Harlan Ellison gets a haircut
Perhaps the strangest book event I’ve yet attended began on Saturday at Sweeney Todd’s Barber Shop in Hollywood. Shortly after 2 p.m., a 1950s-era hot rod pulled to the curb on Hollywood Boulevard, disgorging the legendary writer and iconoclast Harlan Ellison, accompanied by a pair of greasers in full leathers.
At 79, Ellison has been a fixture in Los Angeles for more than half a century, cranking out such diverse works as fiction, teleplays and comic books. His 1967 anthology “Dangerous Visions” — featuring original stories by Robert Silverberg, Theodore Sturgeon, J.G. Ballard, Norman Spinrad, Roger Zelazny and Samuel R. Delany — is among the most important science fiction books ever published; his groundbreaking TV criticism for the old Los Angeles Free Press was collected in “The Glass Teat” and “The Other Glass Teat.”
Ellison wrote the “Star Trek” episode “The City on the Edge of Forever,” and created characters by which James Cameron’s “Terminator” franchise was inspired. Before all that, though, he wrote about urban street gangs in the early novel “Web of the City” and a series of stories (most notoriously one titled “Sex Gang”) that were published under a variety of pseudonyms.
The event on Saturday was for a reissue of these stories, in two volumes — “Pulling a Train” (158 pages, $14.95 paper) and “Getting in the Wind” (174 pages, $14.95 paper) — from the Brooklyn-based Kicks Books. For the last year or so, Kicks has staked out its own odd corner of what we might call American trash culture, publishing Kim Fowley, Nick Tosches and Sun Ra in paperbacks with lurid covers, an homage to 1950s pulps.
Ellison’s gang stories fit right in, with their punchy style and graphic substance: “She took him like Attila took Asia,” he writes in “A Blue Note For Bayou Betty.” “By storm, by conquest, by brutality. She descended on him and used him, and he was whipped like a dog.” At the same time, they’re an important reclamation project, having been out of print for more than 50 years.
The haircut was a stunt, of course, meant to draw attention to a reading and signing down the block at La Luz De Jesus Gallery and Soap Plant. For a while, it seemed as if Ellison wouldn’t make it; sitting in the barber chair, joking with old friends while his fans watched through the shop’s front window, he was in classic form.
“This will be the second hardest signing I ever did,” he said. “The first hardest was in San Francisco when I had shingles. They wrapped me in Saran Wrap and I sat in the front of a bookstore itching like crazy for eight hours.”
Later, he pulled a switchblade from his pocket and held it up as people snapped his photo.
As it turned out, Ellison never did read, exactly, even after he led a makeshift parade down the block to La Luz.

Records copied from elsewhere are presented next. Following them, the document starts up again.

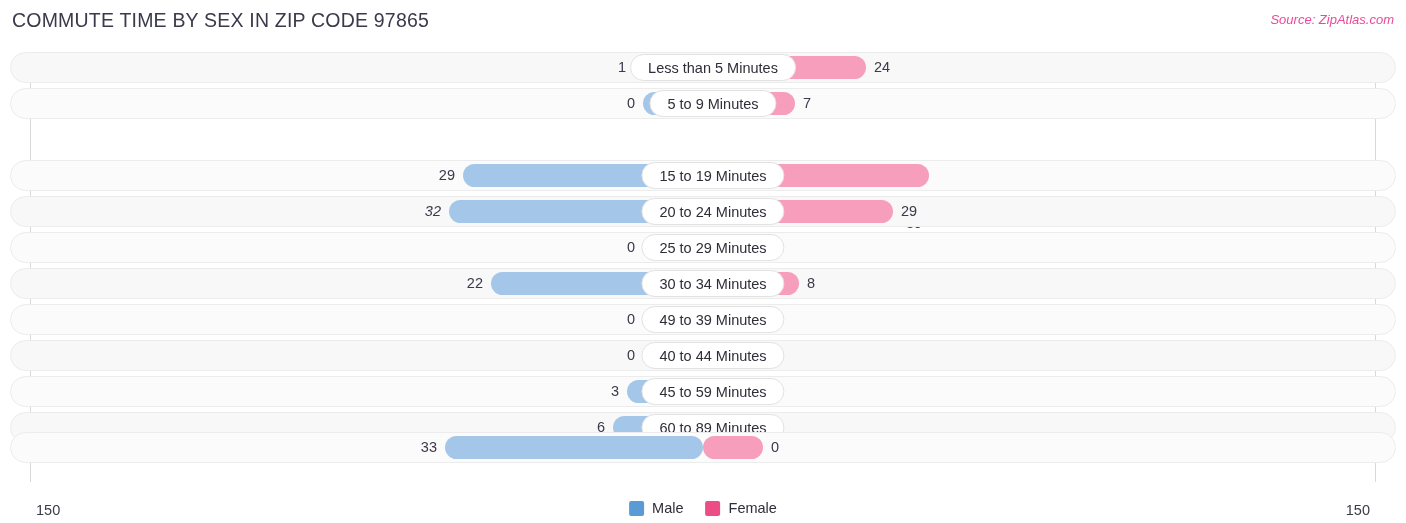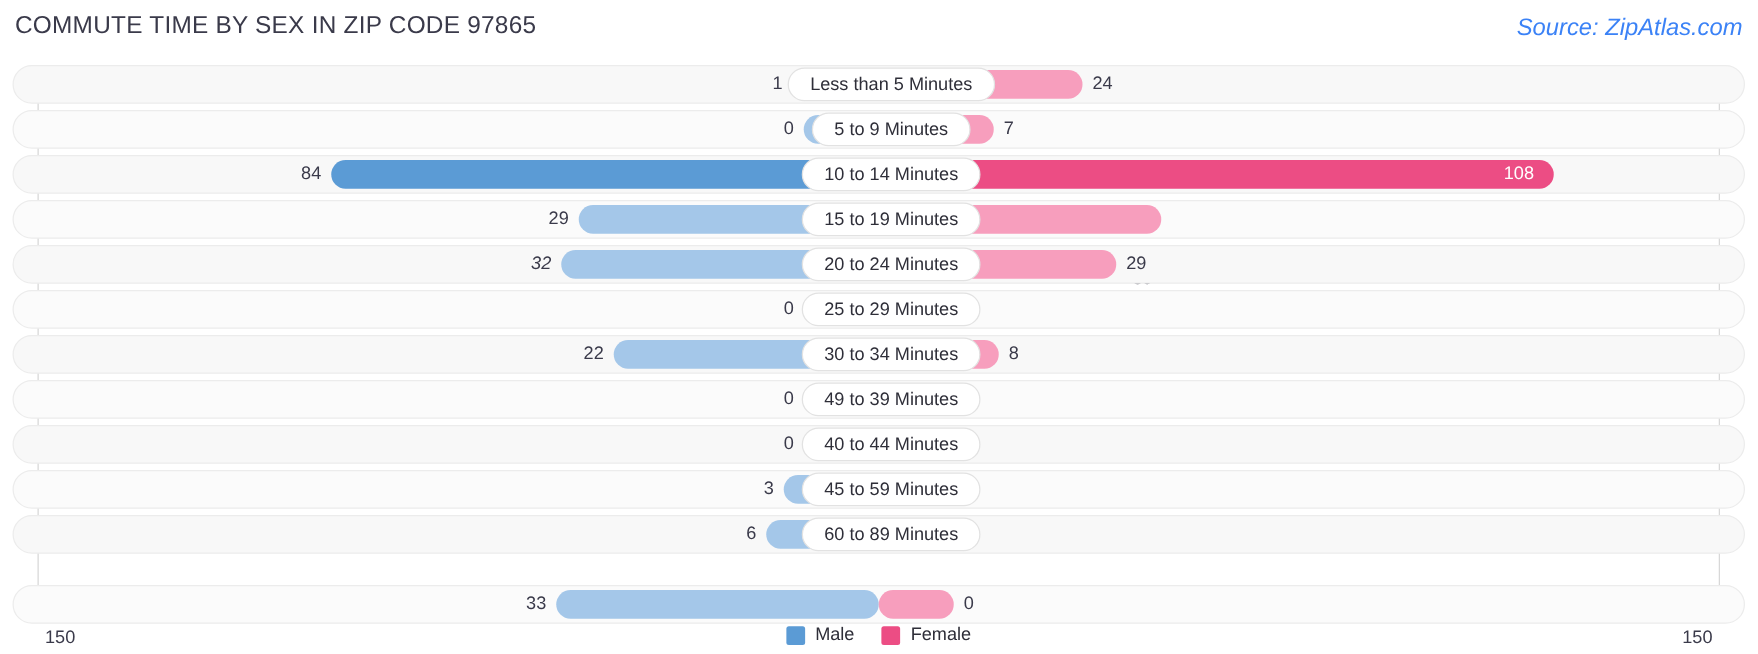"Source: ZipAtlas.com" .source { color: #3b82f6 -> #ec4899; font-size: 19px -> 13px }
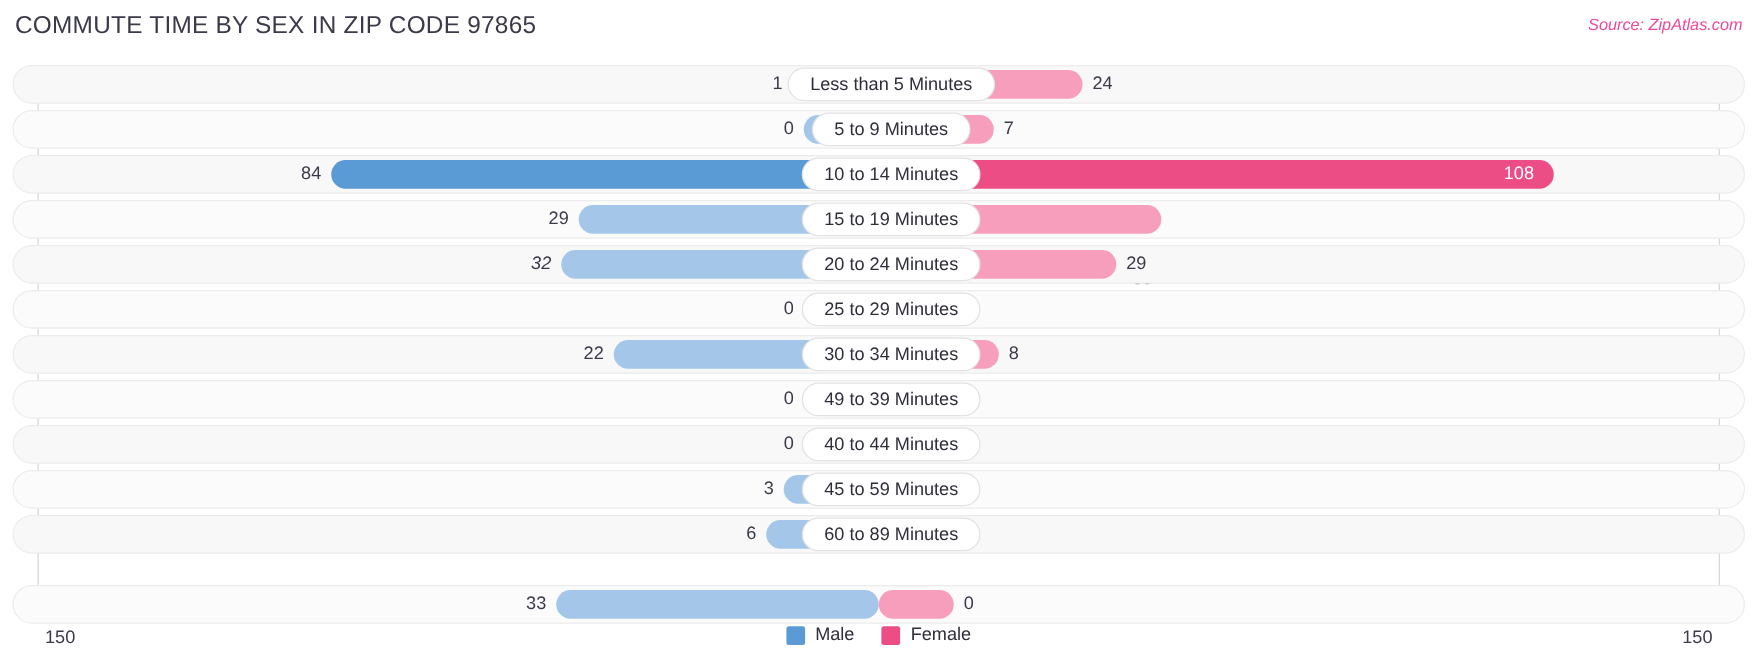"84" div.row { html: <div> <div></div> <div></div> <div></div> <div>84</div> <div>108</div> <div>10 to 14 Minutes</div> </div> -> none }
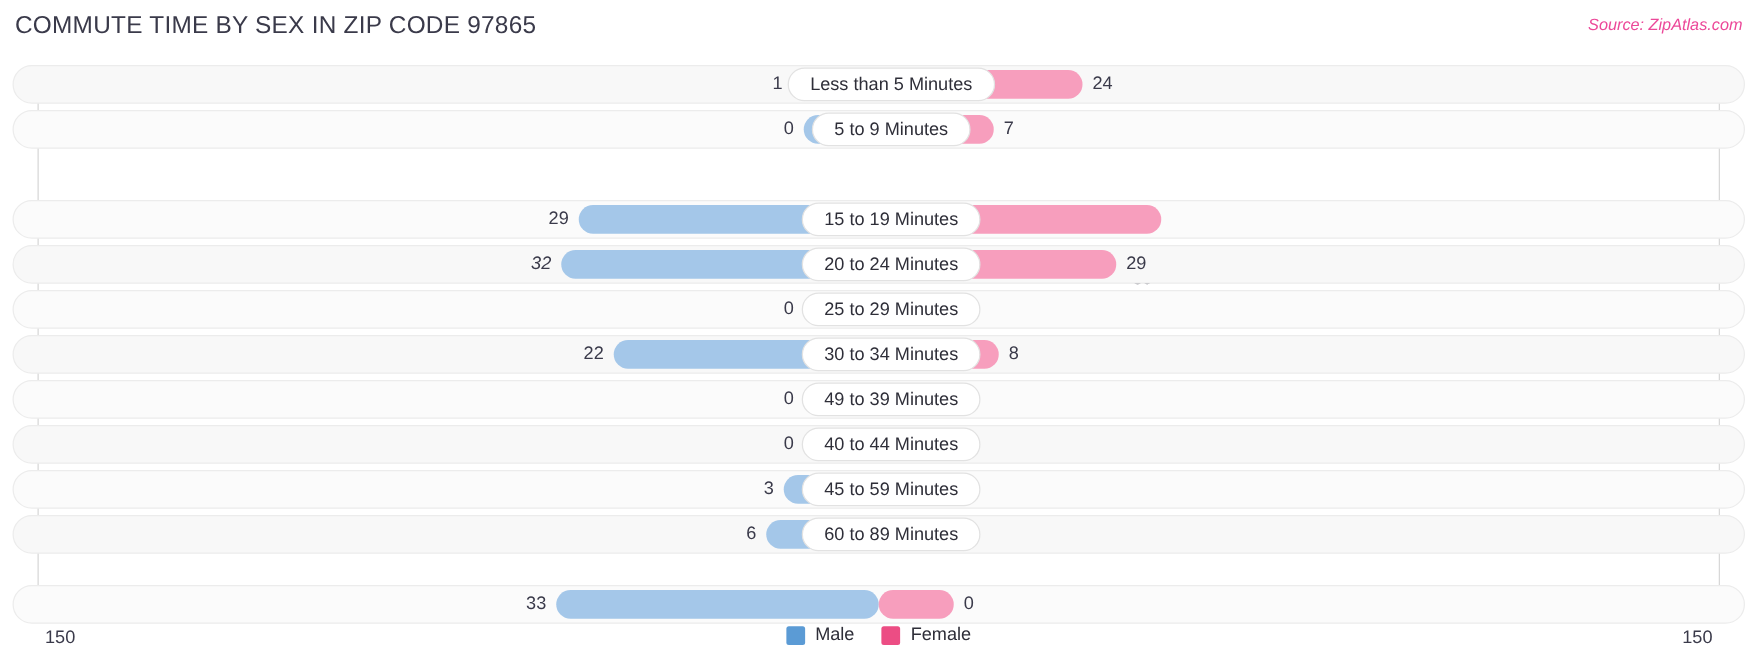"33" div.row { top: 416px -> 380px }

Introduced by Patton Oswalt — who called him “the Judith Krantz of science fiction” — he riffed for 45 minutes on a variety of subjects, beginning with his hatred of the digital world.
“The great curse of coming out and appearing in public,” he announced, “is that everything you say will end up on one of these disgusting handheld devices” — although this didn’t stop him from saying whatever was on his mind.
“I’ll answer any question you have. I have no secrets,” he promised, before offering digressions on the late performance artist Brother Theodore and the need to protect oneself against stalkers, which led to a simple declaration on his relationship to the cosmos: “That’s why I’m an atheist, because if there is a God, clearly he or she ain’t watching.”
Toward the end of the afternoon, jut before Ellison was ushered to a table where 100 or so fans waited to have books signed, someone asked for his opinion of Philip K. Dick, another California writer who transformed science fiction in the 1960s, and whom Ellison published in “Dangerous Visions,” as well.
“What you’re asking,” Ellison answered, “is really two questions: What I think of him as a writer and what I think of him as a human being. As a writer, he was one of the great innovators. He was sweet, man, an absolutely individual talent, and I admired at least 80% of what he wrote. As an atheist, I had a lot of trouble with his spiritual stuff; it is to me a gritty world. As for the human being, it’s an entirely different answer. When he wanted to be charming, he could be.”
Ellison paused, looking into the audience, as if trying to decide about something. Then, he went on in a very different tone.
“I shouldn’t say this. You know what? I’m not going to answer. It doesn’t matter what I think. He could do you a solid or be a very unpleasant person. Like Frank Sinatra. Or God. God … one day, he’ll let you win the lottery and the next? Colon cancer. And Phil, like God or Frank Sinatra — they’re all deities.”